When applied to pasture, a greater proportion of manure slurry will remain on the soil surface compared with FDE, which rapidly infiltrates into the pasture root-zone. Close correlation between the volume of manure slurry exposed on the soil surface and nutrient loss in surface runoff has previously been reported (Kleinman and Sharpley 2003). Application of manure slurry influences nutrient loss through a combined effect on runoff volume, detachment of particulate material and mobility of soluble forms (Withers et al. 2003). However, nutrient susceptibility to loss pathways declines quickly with time between application and first runoff event (Smith et al. 2007; Vadas et al. 2007). For instance, Preedy et al. (2001) reported that 1.8 kg phosphorus (P)/ha of 30kgP/ha (i.e. 6%) applied in dairy slurry to grassland was lost in runoff within 7 days of application. However, Mueller et al. (1984) reported that 2 months after manure application, the dissolved P concentration in surface runoff had decreased by 76%, indicating a decline in availability with time. Similarly, modelled losses of Escherichia coli in runoff from cow faeces were greatest when rainfall was received within 2 days, yet was minimal after 40 days (Muirhcad and Monaghan 2012). Therefore, timing of application to ensure a period of dry days before a runoff event is expected to reduce losses of nutrients and faecal microbes from land applied manure slurries.

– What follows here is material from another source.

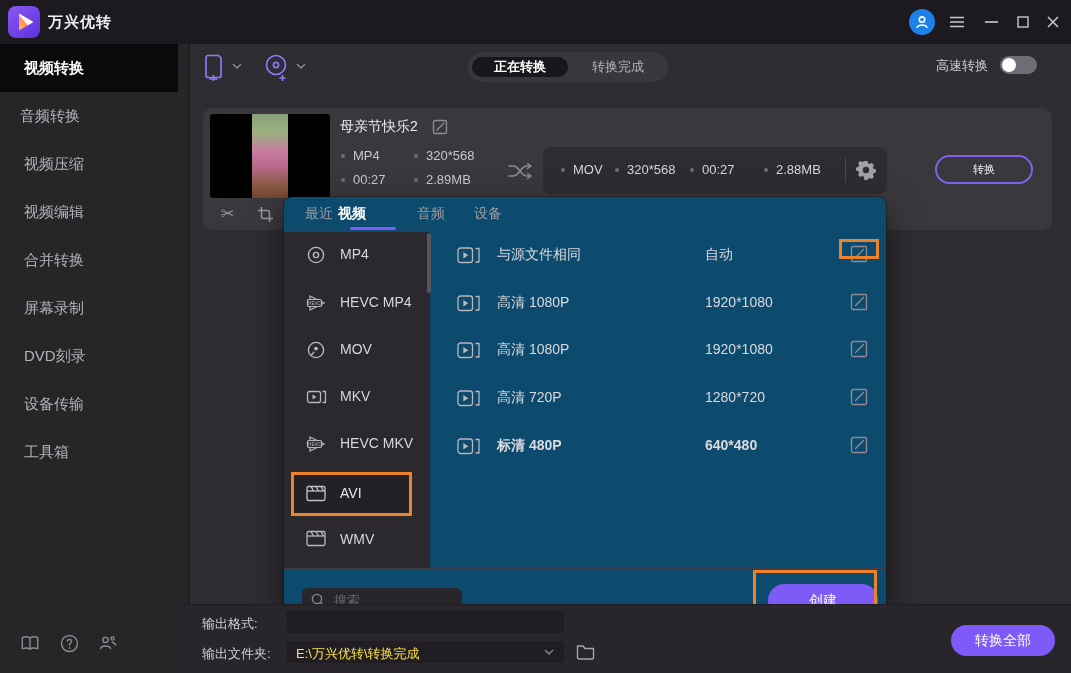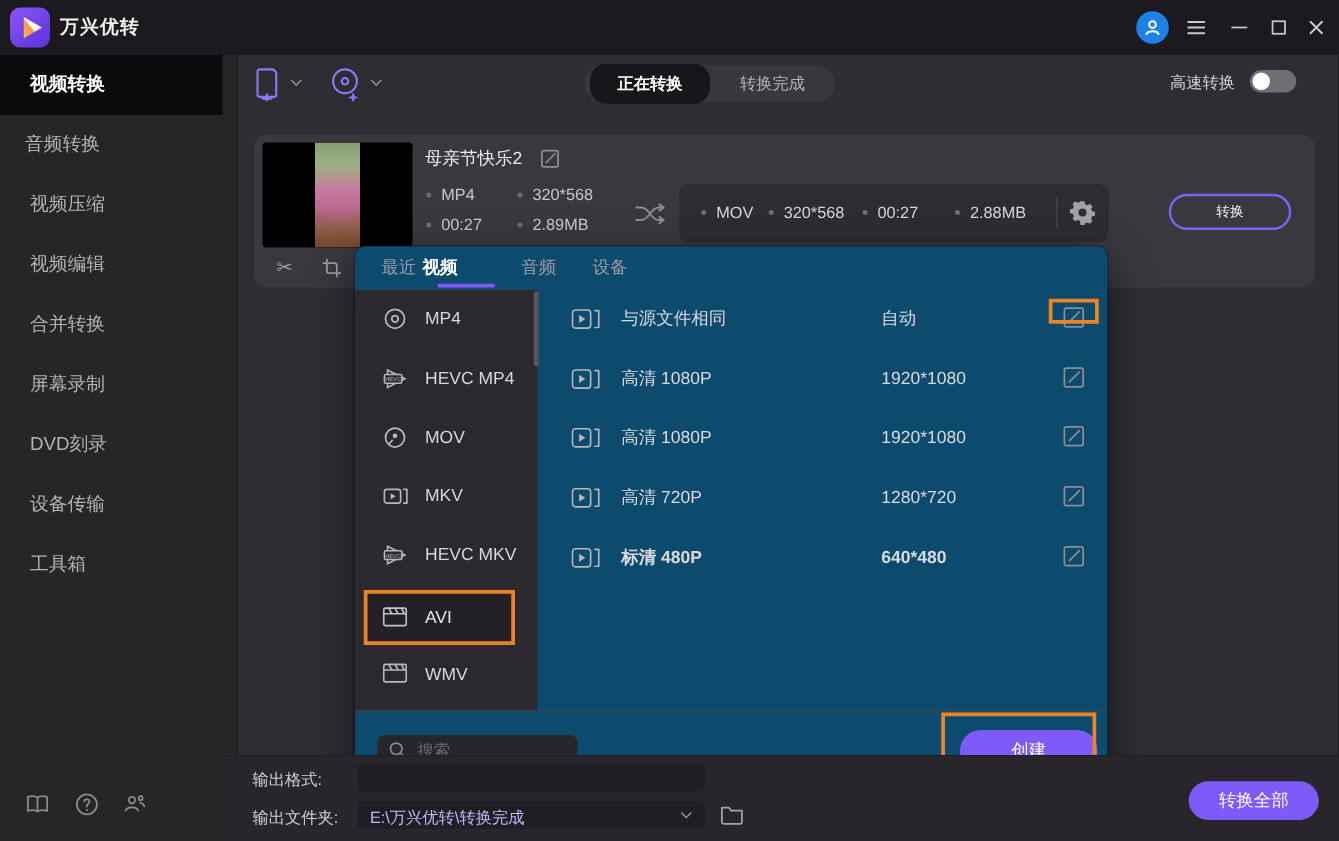"正在转换" .tab-active { height: 32px -> 20px }
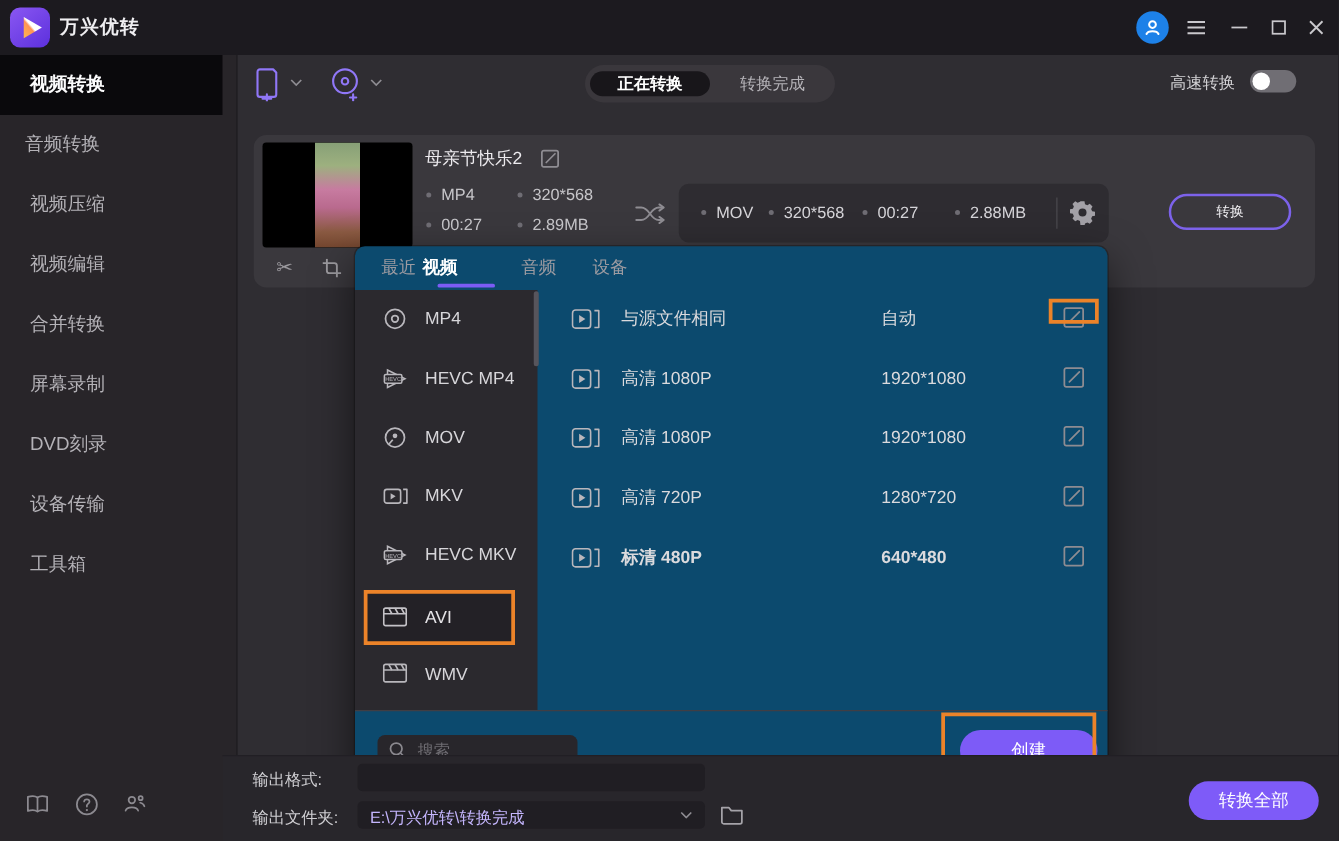"E:\万兴优转\转换完成" .bb-field .val { color: #c4b5fd -> #fde047 }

This study aimed to (i) investigate the effect of time between application and the first runoff event on the nutrient and microbial losses from land-applied manure slurries, and (ii) determine how the nutrient loss in runoff varies with changes in solid content of the manure slurry product being applied.

Materials and methods

Soils

In total, 72 intact soil monoliths, including pasture cover, were collected from AgResearch's Invermay Farm, Otago, New Zealand. The site has been under permanent pasture grazed by sheep and had no history of irrigation. Soils are classified as a Mottled Fragic Pallic soil (New Zealand Soil Classification; Hewitt 1998), or an Aerie Fragiaquept (USDA Taxonomy; Soil Survey Staff 1998). Depth of soil above the fragipan layer was -400 mm. A representative soil sample was analysed for standard nutrient properties including pH (5.6) mineral-N (34 mg/kg dry soil), Olsen-P (12mg/L) and basic cations (MAF quick test values: calcium 8, potassium 4, magnesium 29 and sodium 7).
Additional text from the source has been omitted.